Overview of Vendor.com's Replica offerings- Stock Replicas and Personal Replicas, all powered by the Phoenix AI model. Get tips on how to create the perfect replica, and how to get a high quality output.

A Replica is a realistic video model of a human created using the Phoenix Model. The Phoenix model is a fully-synthetic 3D based model that generates realistic replica videos from just a script, complete with natural face (lip, cheek, nose, chin) movements and expressions synchronized with your script and generated voice. Developed by our team, the model uses a novel approach that bypasses traditional methods and constructs dynamic, three-dimensional facial scenes using neural radiance fields (NeRFs).

Replicas are created using just 2 minutes of training data, and are designed to learn how someone speaks and sounds, how they look, and how they move their face while speaking. Using a Replica you can generate hyper-realistic videos that look and sound just like you- from just text, in up to 30 languages.

It's important to provide a high-quality input video in order to get great outputs from a Replica. Your Replica will attempt to mimic your gestures and movements, as well as your accent, even if you generate a video in a different language.

Here's an example of an output from one of our Stock Replicas:

Stock Replicas

High-quality, diverse selection
Available immediately
Can be used for majority of use-cases

Discover Our Stock Replicas

Arjun - Courtyard

Arjun - Office

Destiny - Courtyard

Destiny - Home Office

Jimmy - Office

Lucy Women

Nathan - Conference Room

Aaliyah - Office

Laura - Office

Personal Replicas

High-quality clone of voice and face of person
Train once, and re-use endlessly without having to record again

Personal Replicas allow you to train a new Replica of a human using the Phoenix model, from just 2 minutes of training data. Personal Replicas take between 4-6 hours to train. You can only train Replicas using training data that has a verbal consent statement. Personal Replicas go through Voice and Face ID checks to ensure consent is present.

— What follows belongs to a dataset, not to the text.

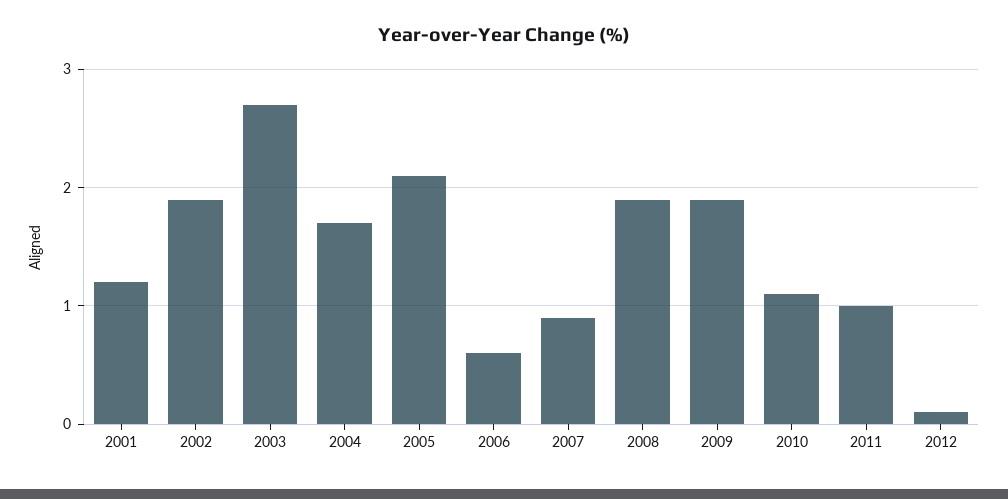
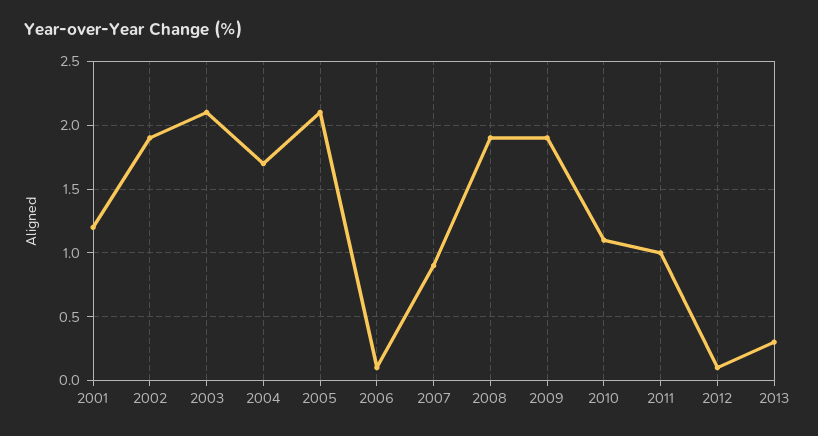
2003: 2.7 -> 2.1
2006: 0.6 -> 0.1
2013: none -> 0.3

Learn how to create a high-quality personal replica with just a few minutes of training data.

Getting Started with Your Personal Replica

Personal Replicas allow you to train a new Replica of a human using the Phoenix model, from just 2 minutes of training data. Personal Replicas take between 4-6 hours to train, and are available on all plans except for Starter.

Create a Replica via the UI (Avatar dashboard)

You can create a Replica via the Avatar dashboard. Navigate to the Replicas tab in our portal. Here, you'll be able to record in app or upload footage to create a new Replica.

Recording Your Training Footage

Your journey to creating a personal Replica begins with a simple requirement: a two-minute video of you engaging with the camera. There is no predefined script beyond the consent statement, you can discuss anything that showcases your natural speaking style and expertise.

Tips for Success

Our platform simplifies the first step. Use your webcam through the developer portal to capture the essence of your persona. Achieving the best possible Replica involves attention to detail. Here's how:

Do: Utilize high-definition recording equipment, ensure proper lighting, and maintain focus on your face and upper body. Aim for a quiet, well-lit setting, and speak naturally. See more in Best Practices & Examples.
Don't: Wear clothes that blend with the background, bulky accessories, or any headwear that obscures your face. Keep your gaze steady, minimize background distractions, and avoid excessive movement.

Here's an example of high quality training footage:

Consent and Others

An integral part of the process involves reading a specific authorization phrase. This step confirms your consent and kicks off the Replica creation process.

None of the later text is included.